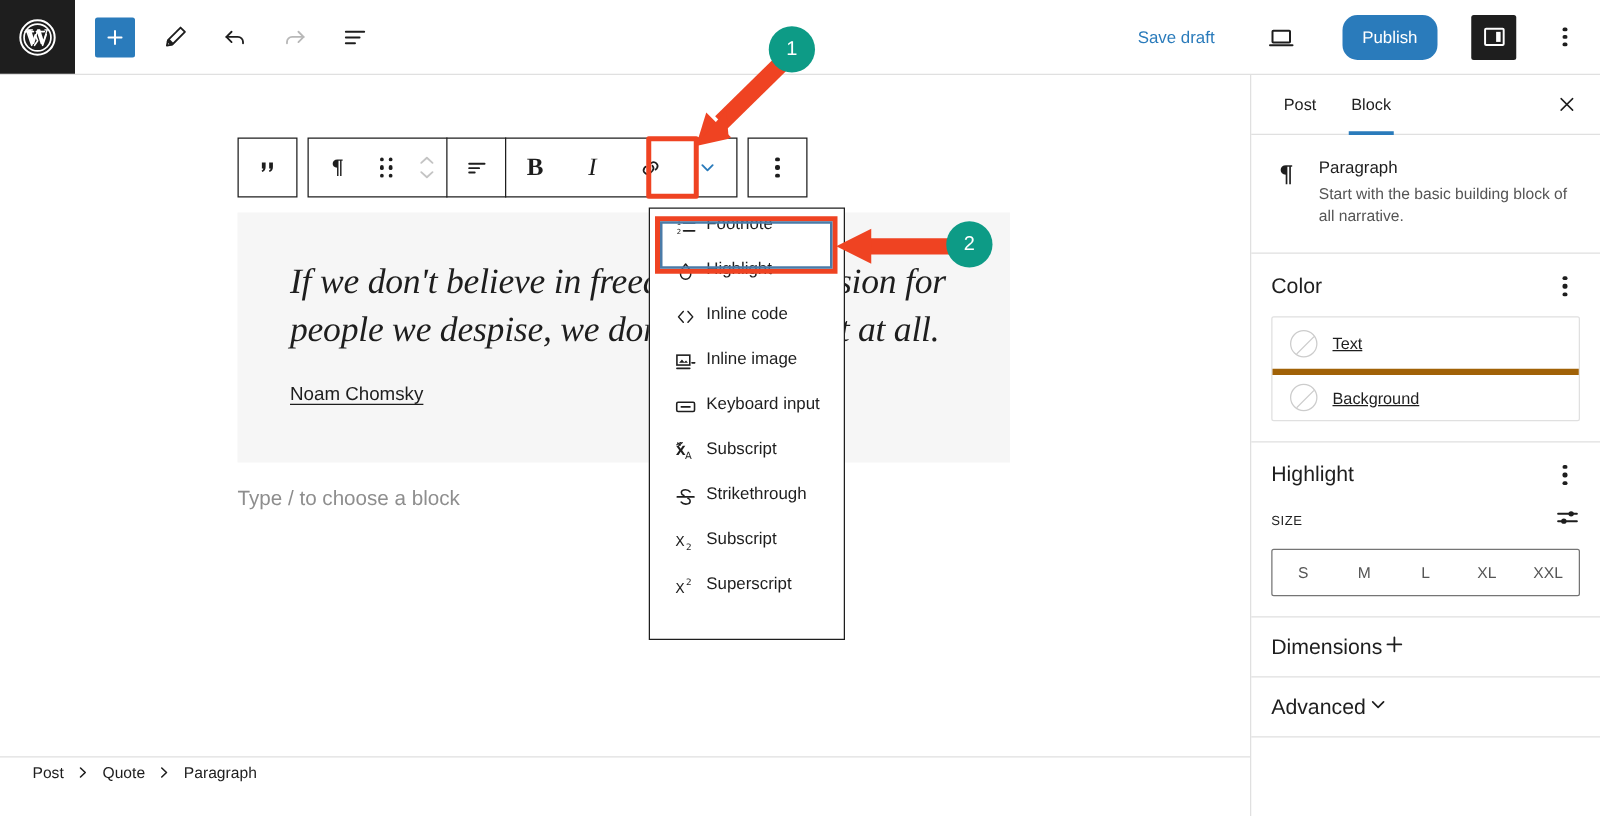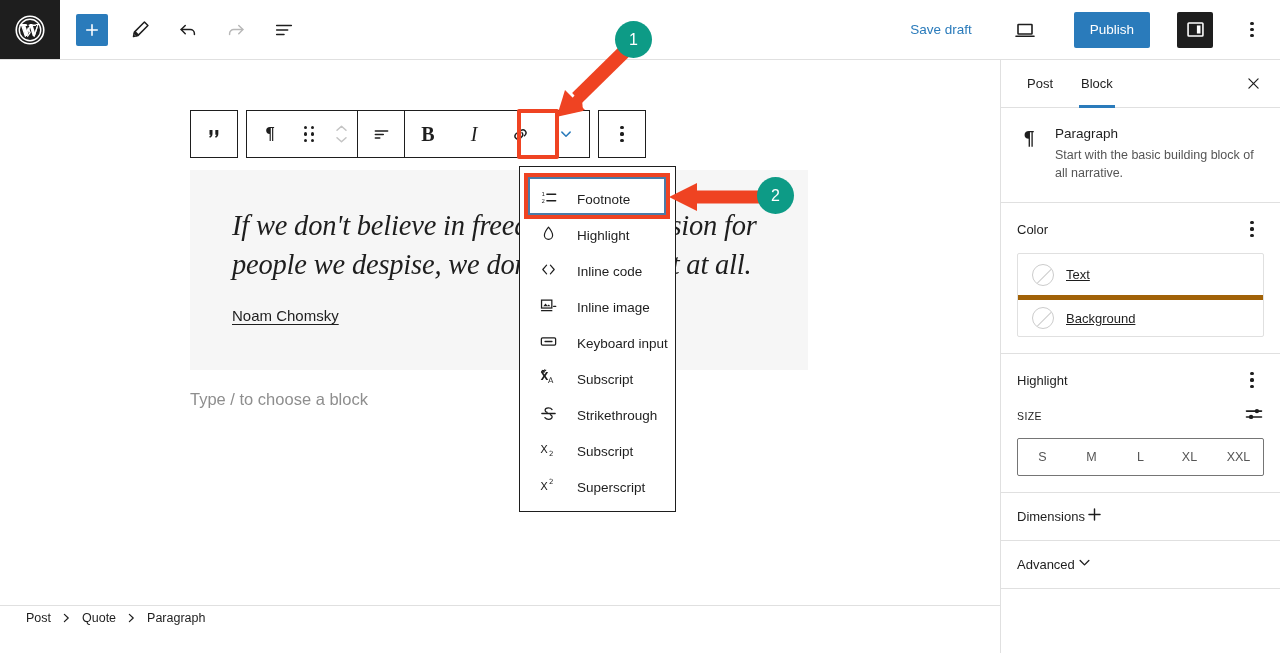--- a/index.html
+++ b/index.html
@@ -52,7 +52,7 @@
   .publish-btn {
     background: #2a7bbb; color: #fff; font-size: 13.5px;
     padding: 0 16px; height: 36px; line-height: 36px;
-    border-radius: 2px; cursor: pointer; border: none;
+    border-radius: 12px; cursor: pointer; border: none;
     font-family: "Liberation Sans", sans-serif; margin: 0 6px;
   }
   .sidebar-toggle {

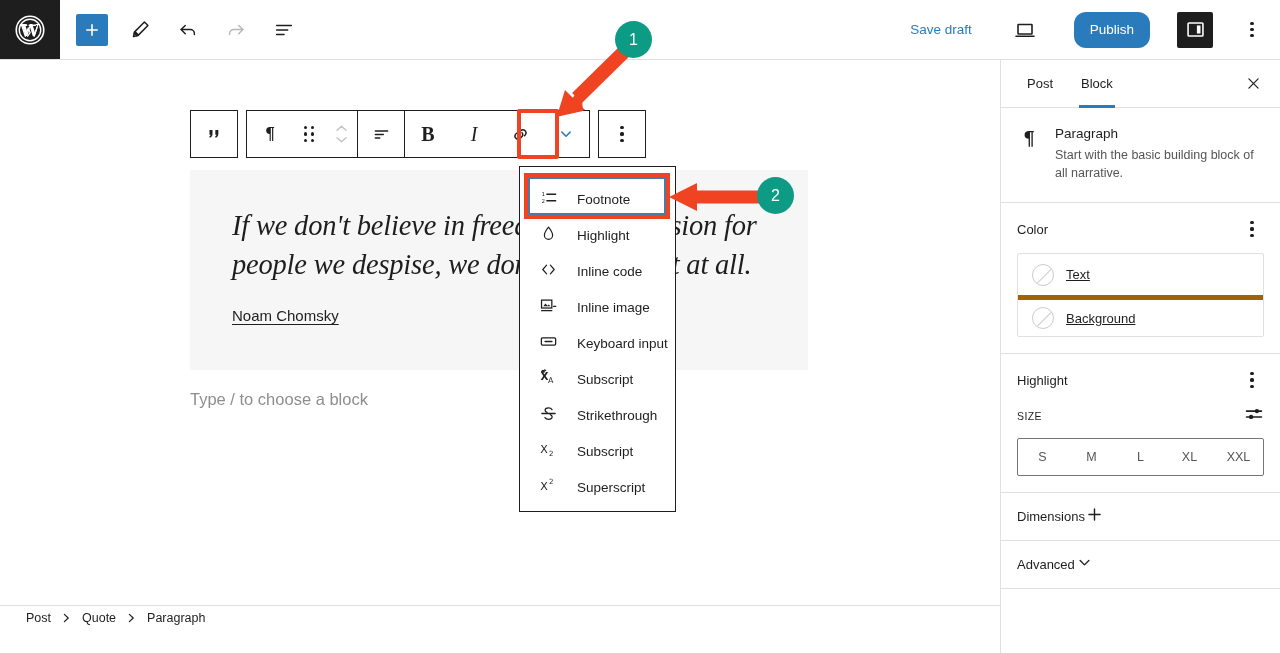--- a/index.html
+++ b/index.html
@@ -143,9 +143,9 @@
     z-index: 24; padding: 4px 0;
   }
   .menu-item {
-    display: flex; align-items: flex-end;
+    display: flex; align-items: flex-start;
     height: 36px; padding: 0 12px 0 18px;
-    cursor: pointer; gap: 19px;
+    cursor: pointer; gap: 7px;
   }
   .menu-item .mlabel {
     font-size: 13.5px; color: #1e1e1e;

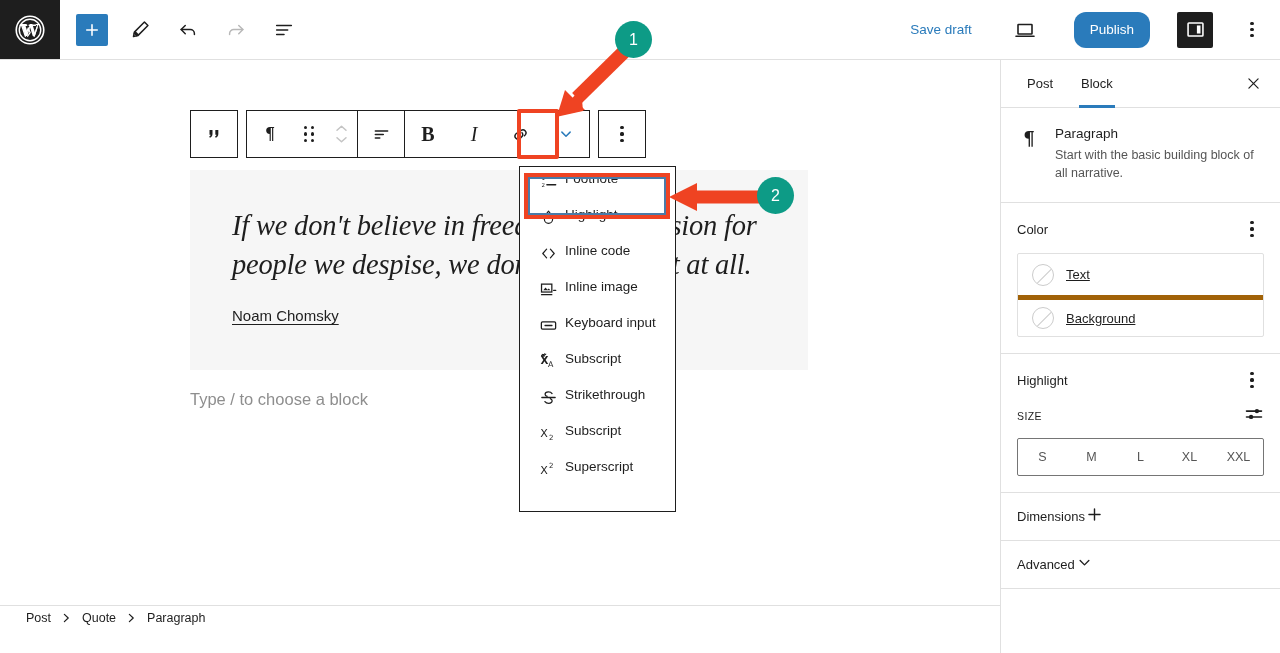--- a/index.html
+++ b/index.html
@@ -213,7 +213,7 @@
   .sb-bi-desc { font-size: 12.5px; color: #555; line-height: 18px; font-family: "Liberation Sans", sans-serif; }
   .sb-panel { border-bottom: 1px solid #e0e0e0; padding: 14px 16px 16px 16px; }
   .sb-panel-hd { display: flex; align-items: center; justify-content: space-between; margin-bottom: 12px; }
-  .sb-panel-title { font-size: 13px; color: #1e1e1e; font-family: "Liberation Sans", sans-serif; }
+  .sb-panel-title { font-size: 17px; color: #1e1e1e; font-family: "Liberation Sans", sans-serif; }
   .color-list { border: 1px solid #e0e0e0; border-radius: 2px; }
   .color-row {
     display: flex; align-items: center; gap: 12px;

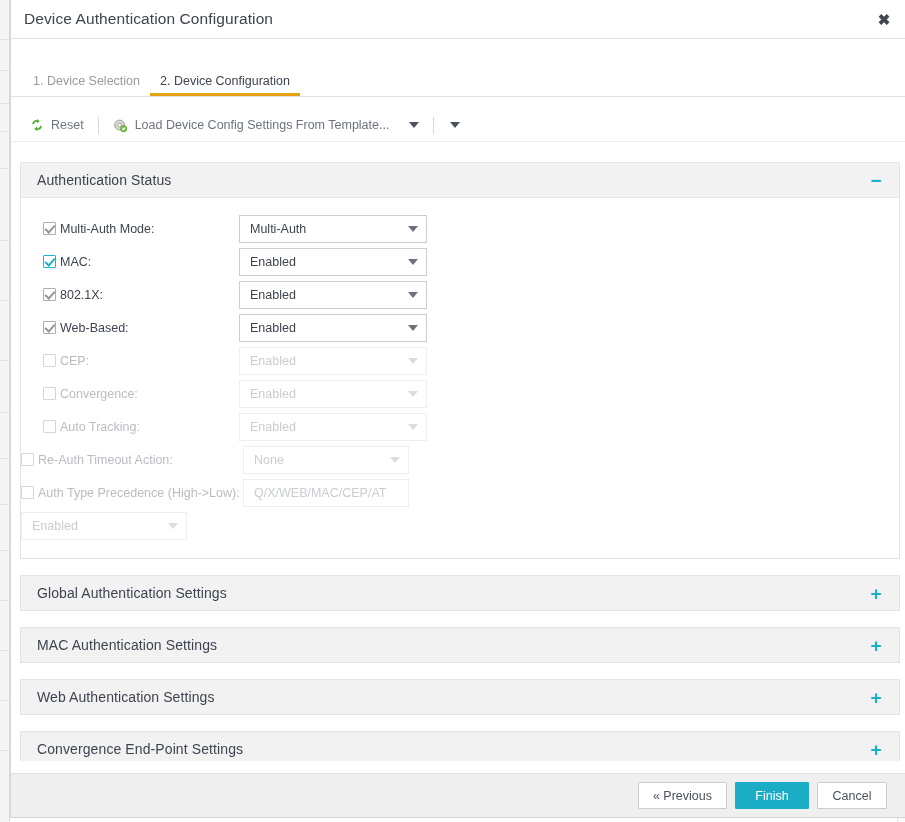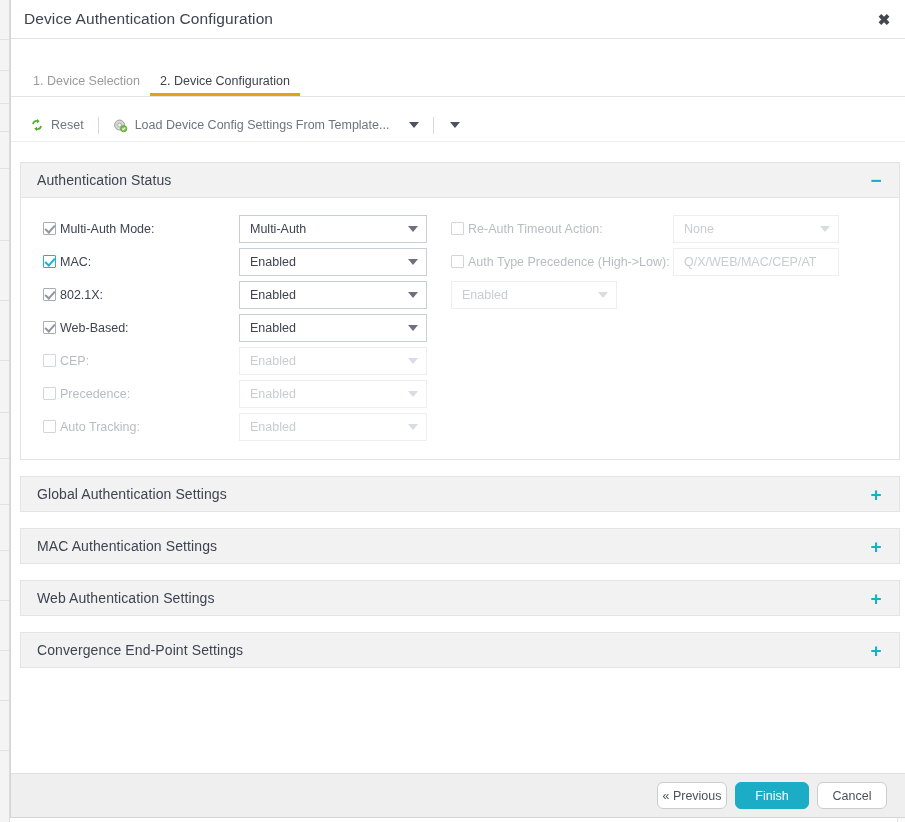--- a/index.html
+++ b/index.html
@@ -204,6 +204,7 @@
     padding: 14px 0 16px 0;
     display: flex;
     background: #ffffff;
+    flex-direction: column;
   }
   .panel.spaced .panel-head { margin-top: 9px; }
 

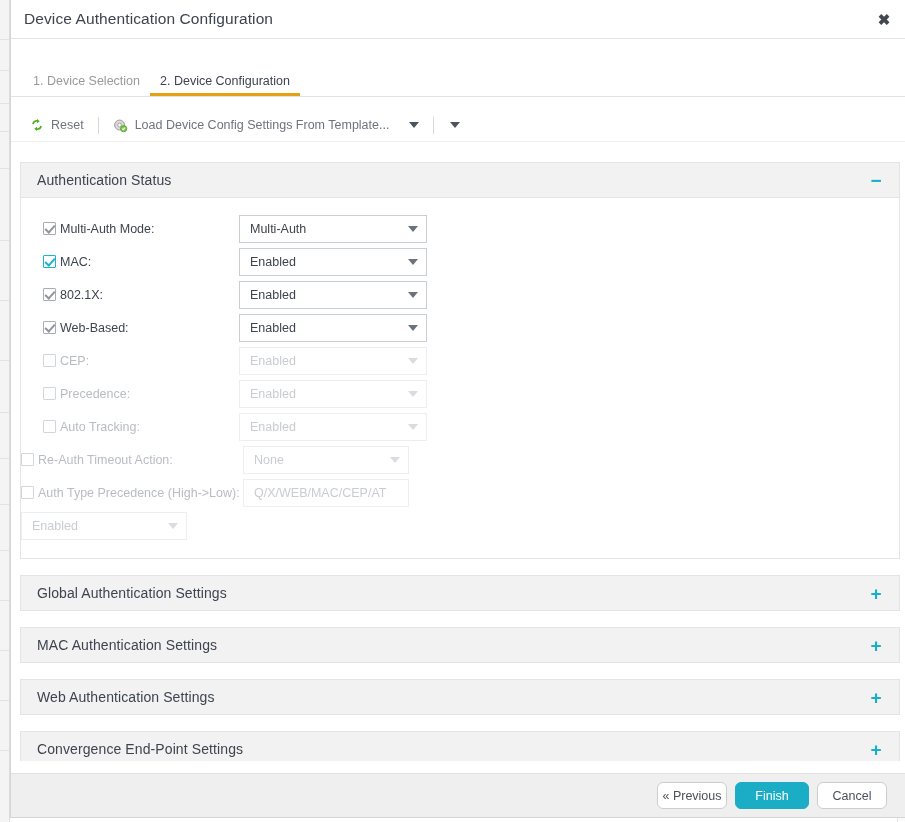--- a/index.html
+++ b/index.html
@@ -468,7 +468,7 @@
           <div class="frow">
             <span class="lbl dim">
               <span class="cbx dim"></span>
-              <span>Precedence:</span>
+              <span>Convergence:</span>
             </span>
             <span class="field dim">
               <span class="fval">Enabled</span>

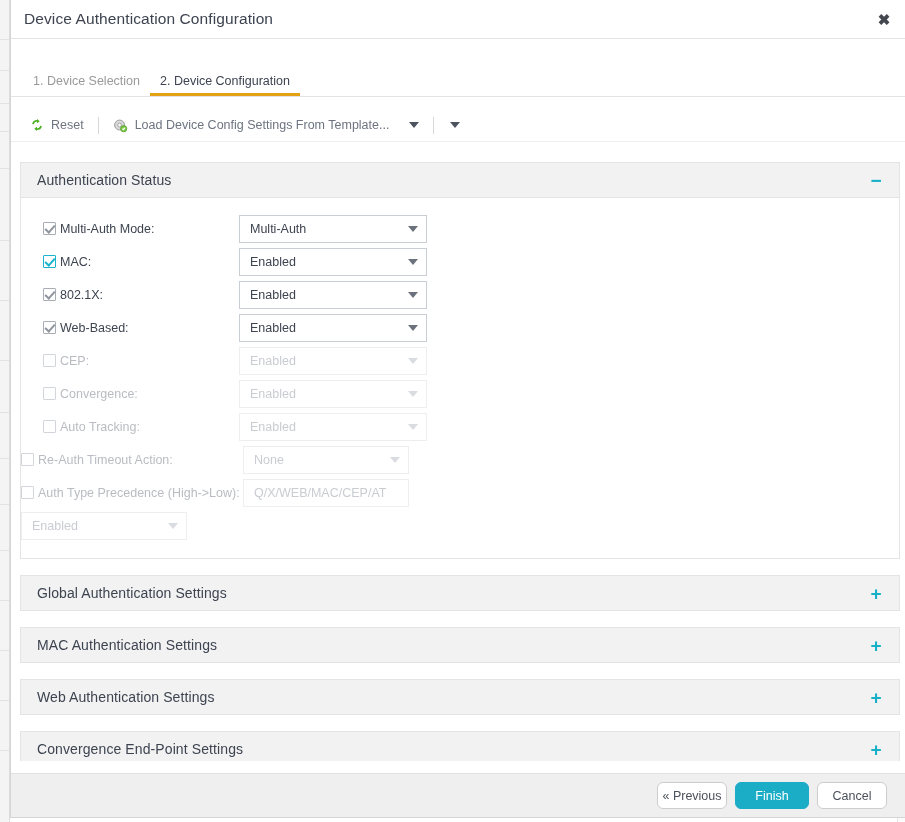--- a/index.html
+++ b/index.html
@@ -304,14 +304,14 @@
   .btn {
     min-width: 70px;
     height: 27px;
-    padding: 0 4px;
+    padding: 0 14px;
     border: 1px solid #cccccc;
     background: #ffffff;
     color: #4b515b;
     font-size: 12.5px;
     font-family: inherit;
     cursor: pointer;
-    border-radius: 6px;
+    border-radius: 1px;
     display: flex;
     align-items: center;
     justify-content: center;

++++++++++

** Your assignment **
Repeat every record above exactly, but leave out any pictures.

** Response to the task **
--- a/index.html
+++ b/index.html
@@ -52,7 +52,7 @@
   .publish-btn {
     background: #2a7bbb; color: #fff; font-size: 13.5px;
     padding: 0 16px; height: 36px; line-height: 36px;
-    border-radius: 2px; cursor: pointer; border: none;
+    border-radius: 12px; cursor: pointer; border: none;
     font-family: "Liberation Sans", sans-serif; margin: 0 6px;
   }
   .sidebar-toggle {

--- a/index.html
+++ b/index.html
@@ -143,9 +143,9 @@
     z-index: 24; padding: 4px 0;
   }
   .menu-item {
-    display: flex; align-items: flex-end;
+    display: flex; align-items: flex-start;
     height: 36px; padding: 0 12px 0 18px;
-    cursor: pointer; gap: 19px;
+    cursor: pointer; gap: 7px;
   }
   .menu-item .mlabel {
     font-size: 13.5px; color: #1e1e1e;

--- a/index.html
+++ b/index.html
@@ -213,7 +213,7 @@
   .sb-bi-desc { font-size: 12.5px; color: #555; line-height: 18px; font-family: "Liberation Sans", sans-serif; }
   .sb-panel { border-bottom: 1px solid #e0e0e0; padding: 14px 16px 16px 16px; }
   .sb-panel-hd { display: flex; align-items: center; justify-content: space-between; margin-bottom: 12px; }
-  .sb-panel-title { font-size: 13px; color: #1e1e1e; font-family: "Liberation Sans", sans-serif; }
+  .sb-panel-title { font-size: 17px; color: #1e1e1e; font-family: "Liberation Sans", sans-serif; }
   .color-list { border: 1px solid #e0e0e0; border-radius: 2px; }
   .color-row {
     display: flex; align-items: center; gap: 12px;

--- a/index.html
+++ b/index.html
@@ -204,6 +204,7 @@
     padding: 14px 0 16px 0;
     display: flex;
     background: #ffffff;
+    flex-direction: column;
   }
   .panel.spaced .panel-head { margin-top: 9px; }
 

--- a/index.html
+++ b/index.html
@@ -468,7 +468,7 @@
           <div class="frow">
             <span class="lbl dim">
               <span class="cbx dim"></span>
-              <span>Precedence:</span>
+              <span>Convergence:</span>
             </span>
             <span class="field dim">
               <span class="fval">Enabled</span>

--- a/index.html
+++ b/index.html
@@ -304,14 +304,14 @@
   .btn {
     min-width: 70px;
     height: 27px;
-    padding: 0 4px;
+    padding: 0 14px;
     border: 1px solid #cccccc;
     background: #ffffff;
     color: #4b515b;
     font-size: 12.5px;
     font-family: inherit;
     cursor: pointer;
-    border-radius: 6px;
+    border-radius: 1px;
     display: flex;
     align-items: center;
     justify-content: center;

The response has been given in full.